E a satisfação pela concretização de um projeto de preservação de documentação desta envergadura a gente nunca esquece!
De alguma forma, a Estação da Luz faz parte da minha vida, e eu da vida dela, neste complicado processo simbiótico de construção de histórias e sentidos, e na tentativa de preservar valores que tenho compartilhado de bom grado com minha cidade, com o Estado de São Paulo, e com todo o país.
Quando na tarde chuvosa do dia 21 de dezembro do ano passado, pela segunda vez na sua história, a Estação da Luz ardeu, eu me recolhi atônita. Emudeci.

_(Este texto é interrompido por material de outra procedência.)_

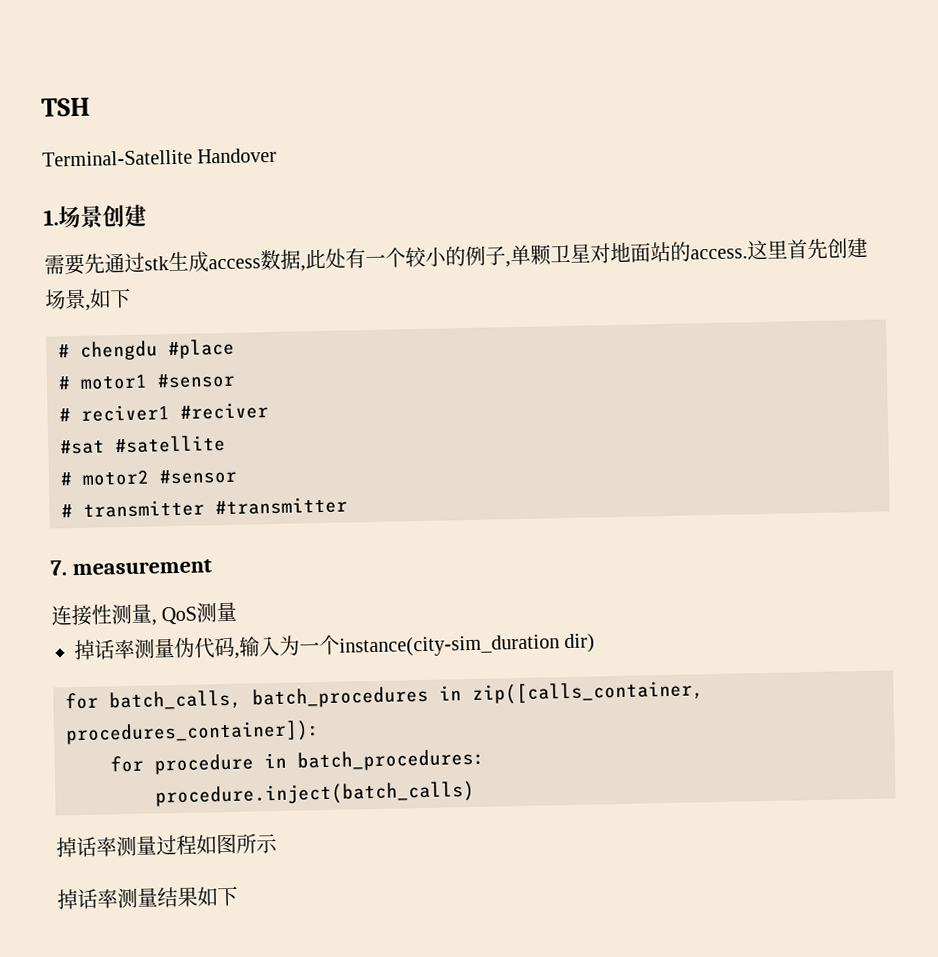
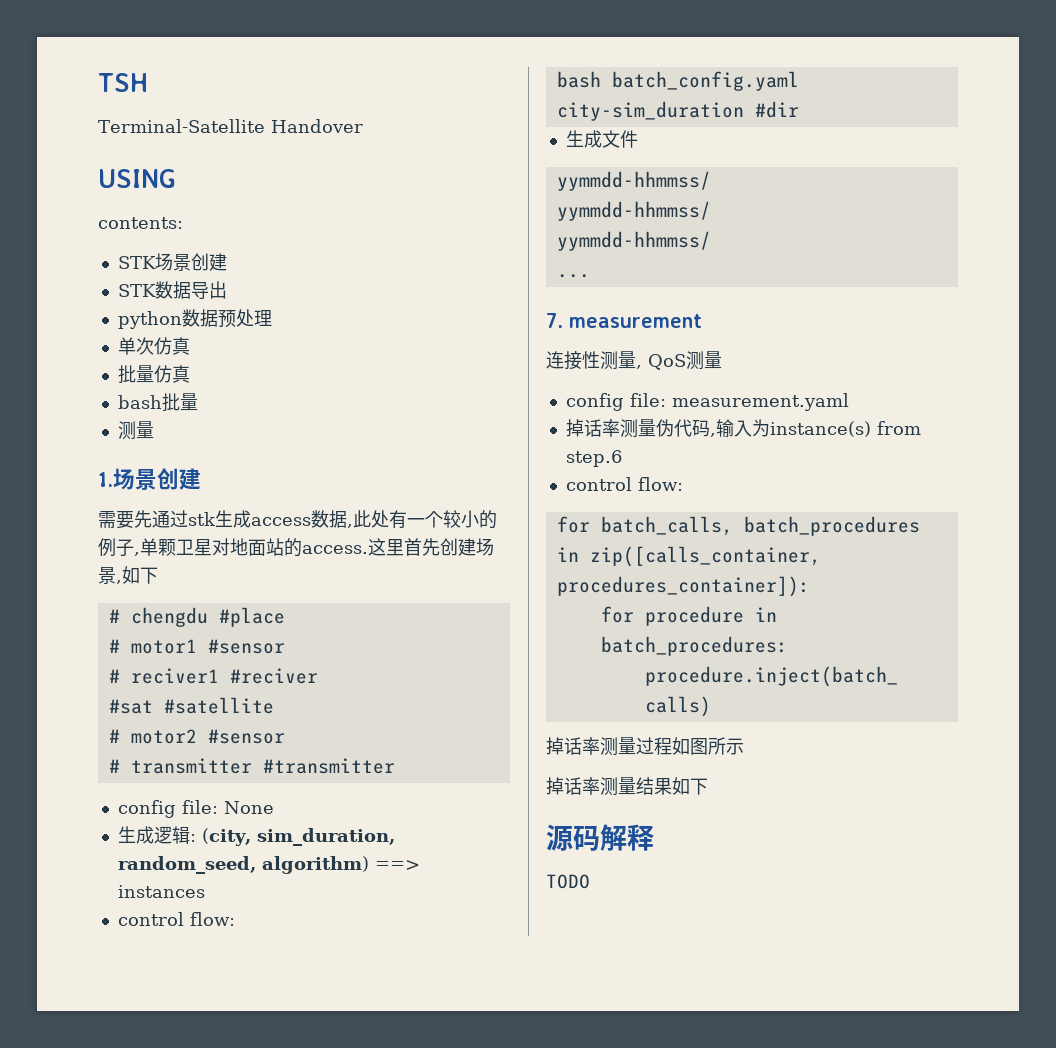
(278, 155) none -> [98,169,176,188] [98,217,183,229] [117,253,227,271] [117,281,227,299] [117,309,272,329] [117,337,190,355] [117,365,190,384] [117,393,198,412] [117,421,154,440] // USING // contents: // STK场景创建 // STK数据导出 // python数据预处理 // 单次仿真 // 批量仿真 // bash批量 // 测量
(348, 506) none -> [117,800,274,818] [117,826,395,846] [117,856,420,874] [117,885,205,898] [117,912,235,926] [556,71,799,91] [556,101,799,121] [565,130,638,148] [556,171,711,191] [556,201,711,221] [556,231,711,251] [556,274,590,278] // config file: None // 生成逻辑: (city, sim_duration, random_seed, algorithm) ==> instances // control flow: // bash batch_config.yaml city-sim_duration #dir // 生成文件 // yymmdd-hhmmss/ // yymmdd-hhmmss/ // yymmdd-hhmmss/ // ...
(238, 611) none -> [565,393,849,411] // config file: measurement.yaml
[299,633,596,658] 一个instance(city-sim_duration dir) -> [769,421,921,437] [565,450,622,467] [565,477,683,491] instance(s) from step.6 // control flow:
(238, 896) none -> [546,824,654,851] [546,874,590,889] // 源码解释 // TODO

Não conseguia escrever sobre esta tragédia anunciada, nem ao menos para esclarecer tanta desinformação veiculada e para lembrar que, muito provavelmente, estávamos diante de um crime e não de um acidente. Depoimentos oficiais e pareceres técnicos já começaram a confirmar suspeitas de que a tragédia que se abateu sobre a Estação da Luz poderia ter sido evitada se respeitados procedimentos básicos de manutenção e segurança, diga-se de passagem, obrigatórios por lei para a preservação de bens tombados; a se lamentar a perda da Estação, e não dos equipamentos culturais que lá funcionavam, ela sim monumento tombado pelas três instâncias do patrimônio por seu inestimável valor histórico e artístico.

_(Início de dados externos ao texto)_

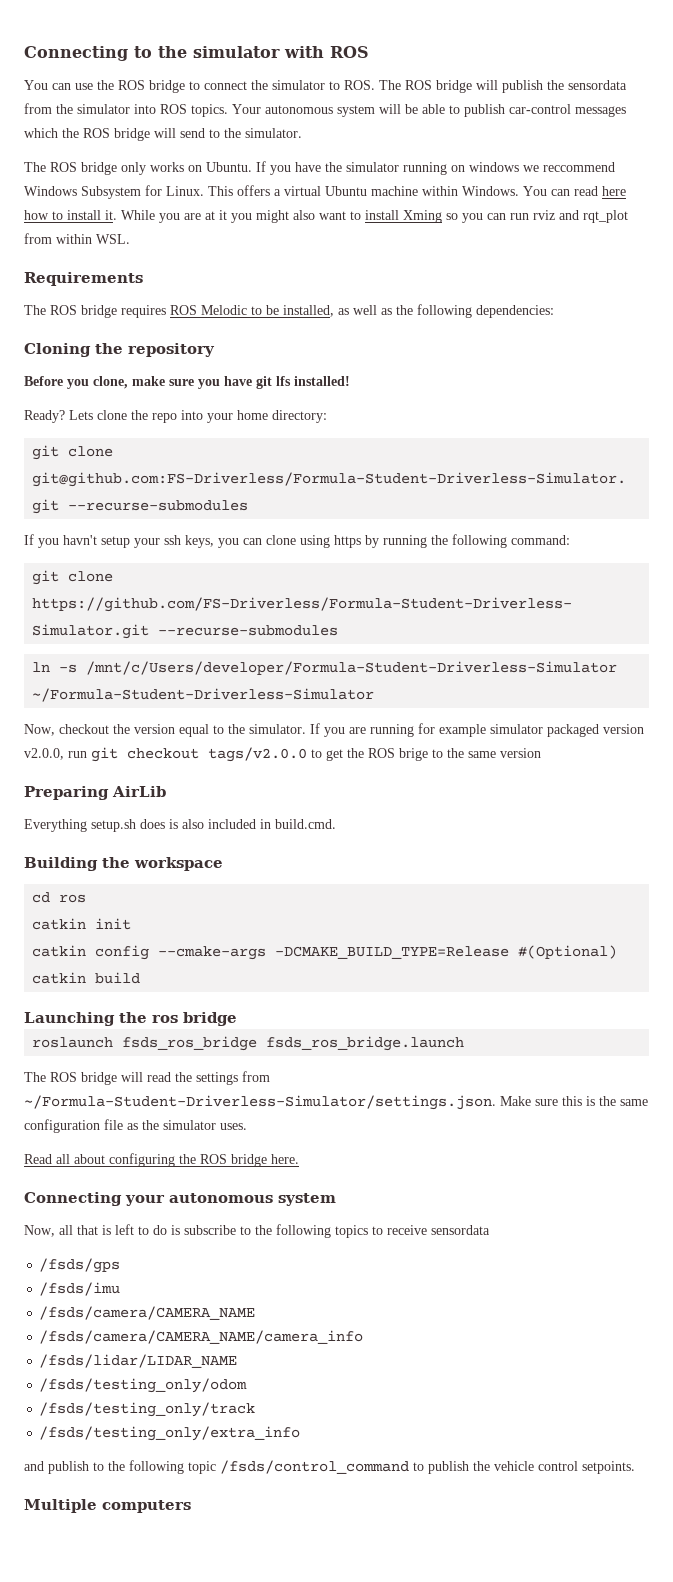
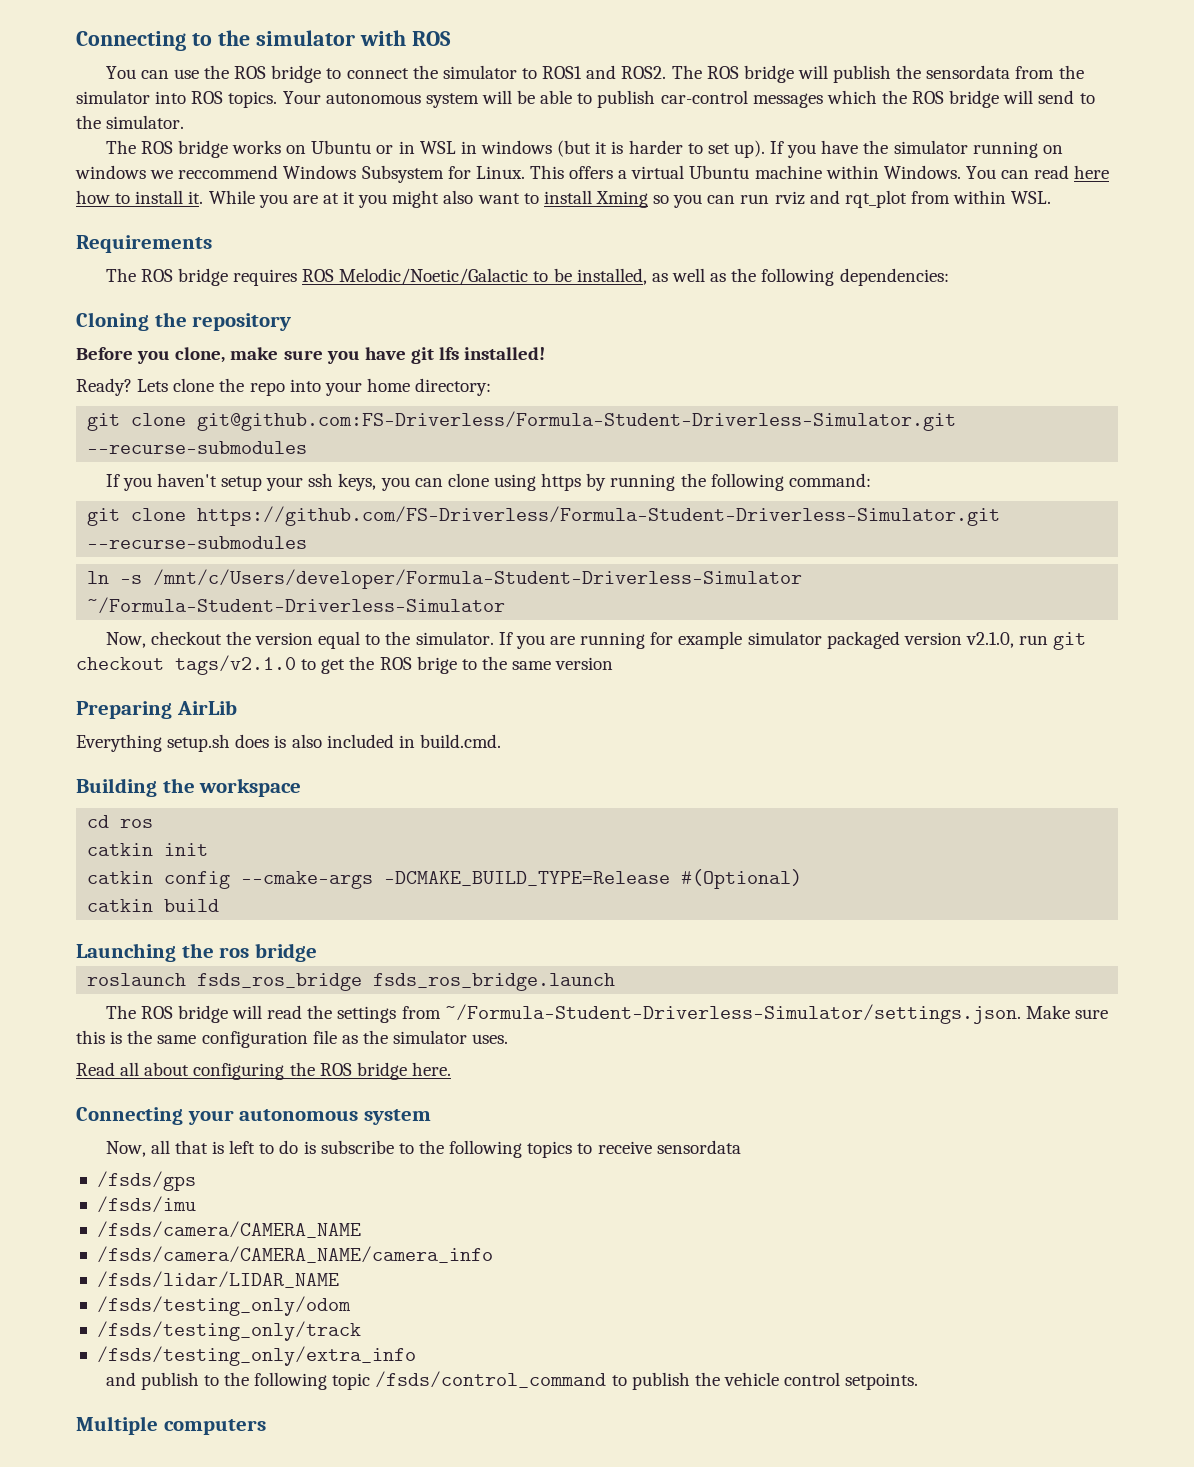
[344,80,375,90] ROS. -> [542,65,667,79] ROS1 and ROS2.
[121,162,146,175] only -> (228, 149) none
[206,162,252,172] Ubuntu. -> [311,140,765,158] Ubuntu or in WSL in windows (but it is harder to set up).
[201,305,247,315] Melodic -> [339,268,529,285] Melodic/Noetic/Galactic
[63,535,97,545] havn't -> [156,473,217,487] haven't
[24,748,64,760] v2.0.0, -> [965,632,1014,648] v2.1.0,
[208,747,307,762] tags/v2.0.0 -> [175,655,296,675] tags/v2.1.0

Mas, ainda que profundamente triste e inconformada com o descaso e a irresponsabilidade com que continuam sendo tratados nossos monumentos e nossa história, não poderia deixar de apreciar o valor estético da romântica ruína apresentada nas fotografias veiculadas pela imprensa, como aquela que ilustra esse texto. Especialmente as fotos que mostram o esqueleto carbonizado do telhado do edifício em primeiro plano e a vegetação do Jardim da Luz ao fundo, me levaram a abstrair a ponto de confundi-la com uma majestosa e inusitada catedral abandonada, cercada por uma mata tropical prestes a engoli-la. Belíssima!

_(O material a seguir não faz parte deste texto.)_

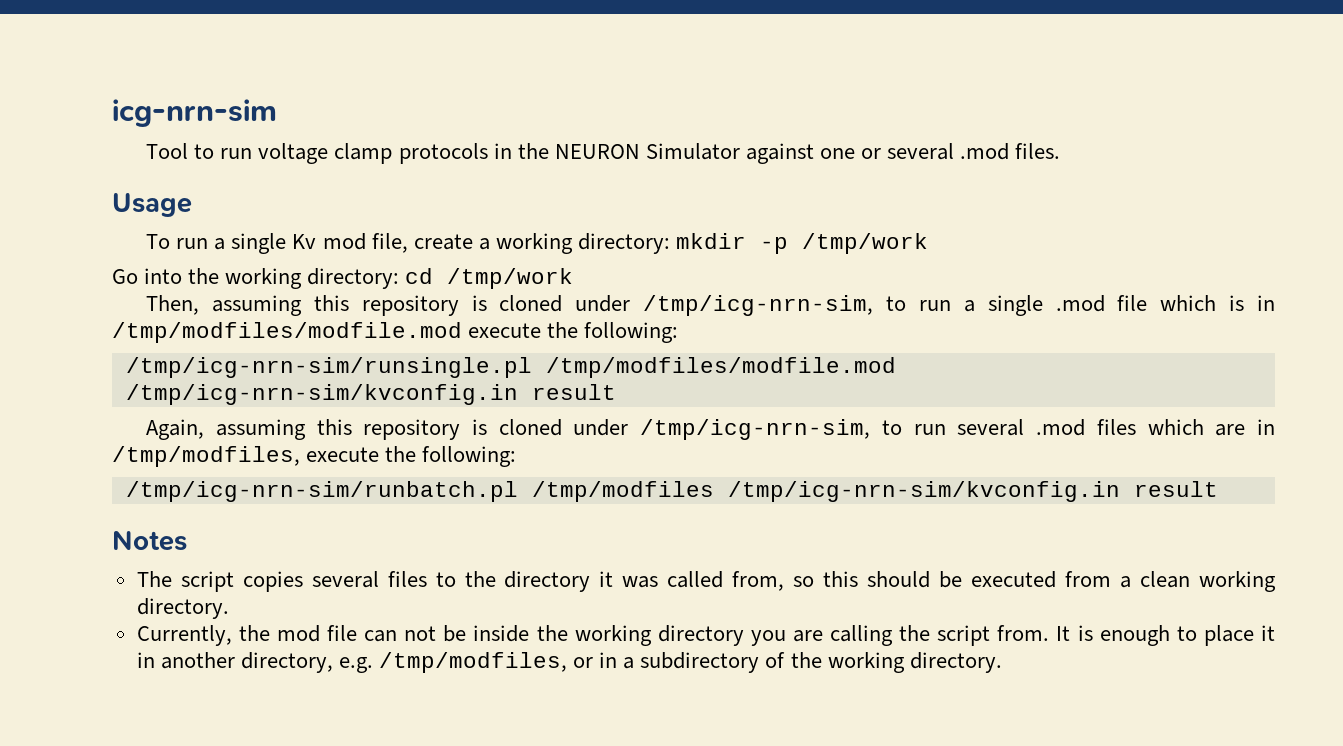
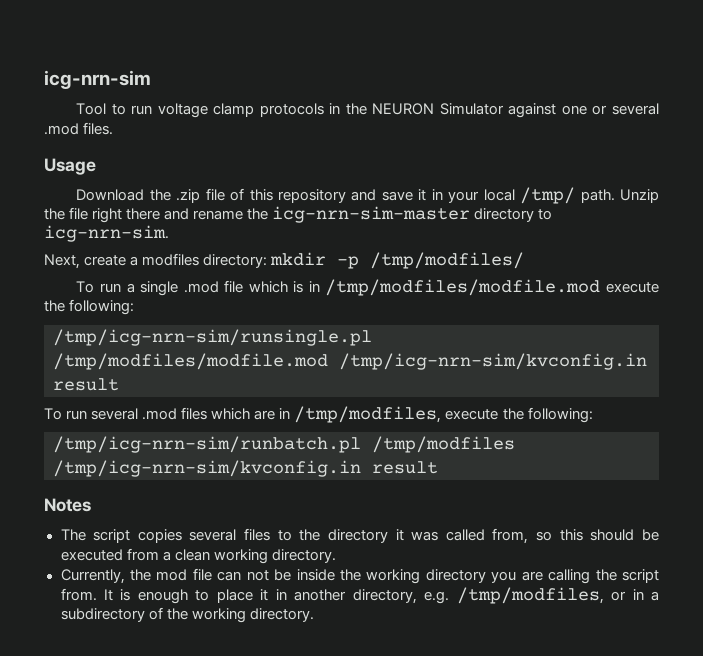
[146,233,408,254] To run a single Kv mod file, -> [76,187,659,204] [44,206,553,223] [44,225,169,242] [44,254,80,269] Download the .zip file of this repository and save it in your local /tmp/ path. Unzip the file right there and rename the icg-nrn-sim-master directory to icg-nrn-sim. // Next,
[495,233,573,254] working -> [142,253,200,266] modfiles
[801,233,928,254] [112,268,574,289] [146,295,907,316] /tmp/work // Go into the working directory: cd /tmp/work // Then, assuming this repository is cloned under /tmp/icg-nrn-sim, to -> [370,252,525,269] [76,281,95,293] /tmp/modfiles/ // To
[146,419,902,440] Again, assuming this repository is cloned under /tmp/icg-nrn-sim, to -> [44,408,62,420] To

Por essa razão, mesmo defendendo que a Estação seja restaurada segundo o projeto original (com alguma sorte o projeto ainda estará nos arquivos da São Paulo Railway abandonados em um prédio ao lado da Estação) para que assim tenha uma chance de recuperar sua vocação de origem e um estado completo que de fato existiu durante seus primeiros 45 anos de vida – resistindo até que a incúria dos homens permitisse que o fogo a devorasse por duas vezes e que projetos ditos de “reconstrução” e de “restauração” a destruíssem lhe roubando valores e integridade –, pois mesmo defendendo uma séria e competente restauração ainda hesito, tentada a ceder a súbita e contraditória síndrome ruskiniana pós-moderna, e defender que, ao contrário, seja preservada a ruina! Sim, consolidar e conservar a bela e melancólica ruína do monumento! Postura talvez mais coerente com uma história de tantas e sucessivas agressões e mutilações, ainda justificada pela permanência de qualidades estéticas intrínsecas às ruínas e pela certeza de que a Luz nunca mais vai recuperar sua alma e as sagradas marcas da passagem do tempo e da história sobre sua pele e sua ossatura. Concordando assim com John, o Ruskin, quando afirma que a cópia resultante de numerosas e controvertidas intervenções pode até conter a estrutura das velhas paredes como se recobrisse o esqueleto, mas com que vantagem eu não percebo e nem me importa!
nota
1
SANTOS, Cecilia Rodrigues dos; MAZZOCO, Maria Inês Dias. De Santos a Jundiaí. Nos trilhos do café com a São Paulo Railway. São Paulo, Magma, 2005.
sobre a autora
Cecilia Rodrigues dos Santos é arquiteta, com mestrado pela Universidade de Paris X-Nanterre/França, e doutorado pela FAU-USP, professora adjunta e pesquisadora da Faculdade de Arquitetura e Urbanismo da Universidade Presbiteriana Mackenzie, tem como principais temas de especialização e trabalho a arquitetura moderna e contemporânea e a preservação do patrimônio cultural.